Itemized modification records
--- START ---

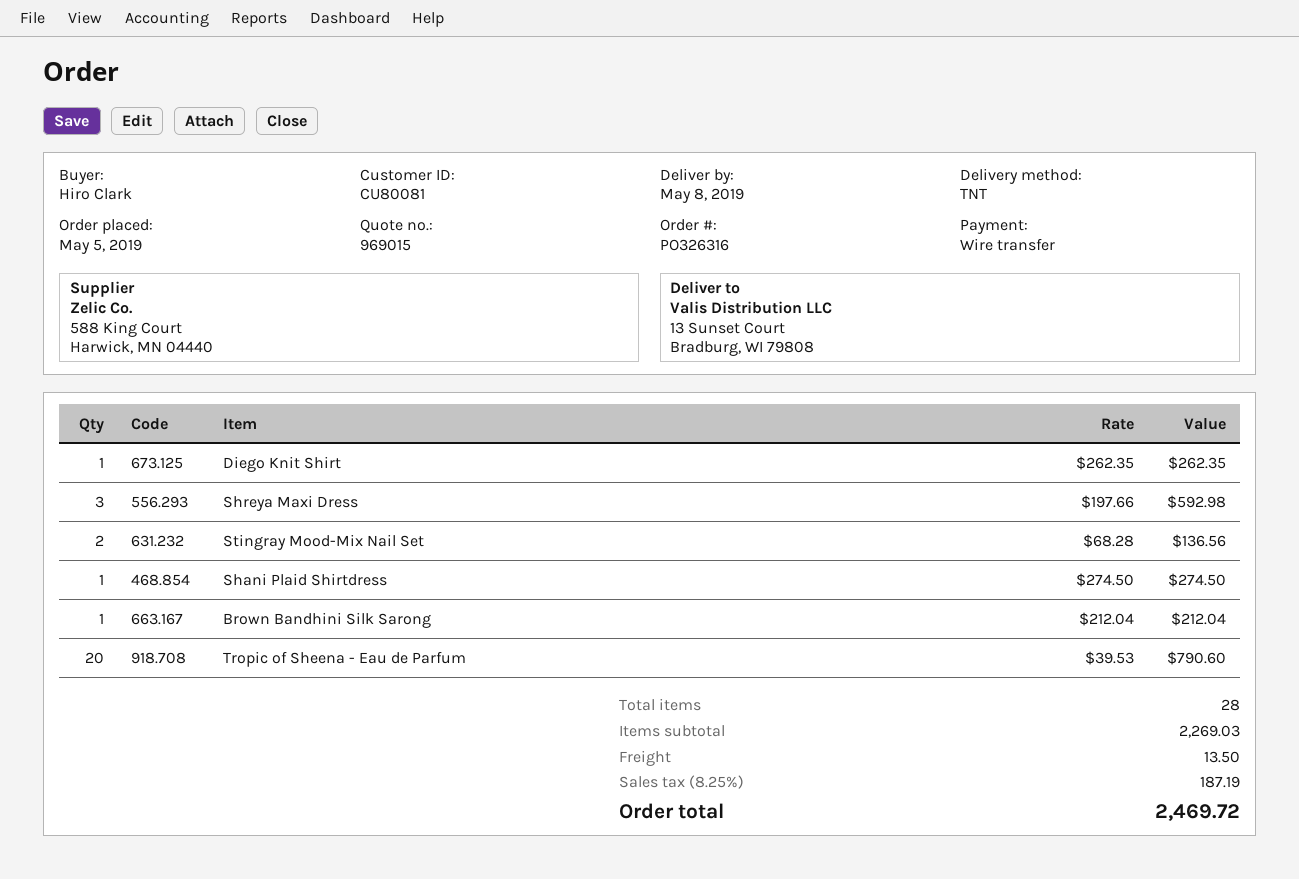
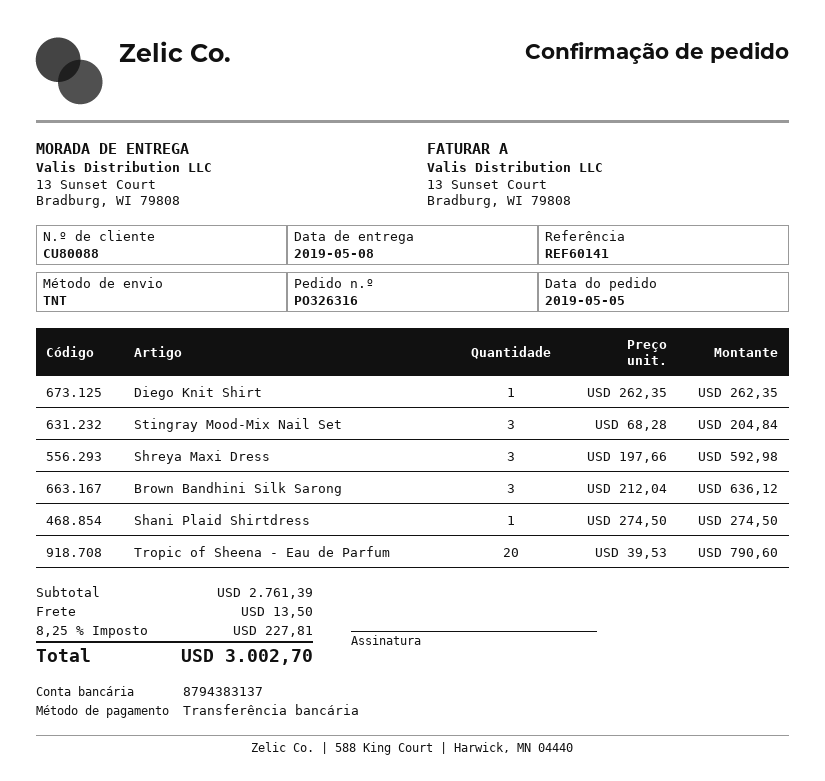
customer number: CU80081 -> CU80088
Stingray Mood-Mix Nail Set: 2 x 68.28 = 136.56 -> 3 x 68.28 = 204.84
Brown Bandhini Silk Sarong: 1 x 212.04 = 212.04 -> 3 x 212.04 = 636.12
subtotal: 2269.03 -> 2761.39
tax: 8.25% = 187.19 -> 8.25% = 227.81
total: 2469.72 -> 3002.70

--- END ---

**WORK ITEM**: Each line, starting with the one containing "subtotal: 2269.03 -> 2761.39" and ending with the last line of the records above, should be reproduced exactly.

**EXPECTED ANSWER**:
subtotal: 2269.03 -> 2761.39
tax: 8.25% = 187.19 -> 8.25% = 227.81
total: 2469.72 -> 3002.70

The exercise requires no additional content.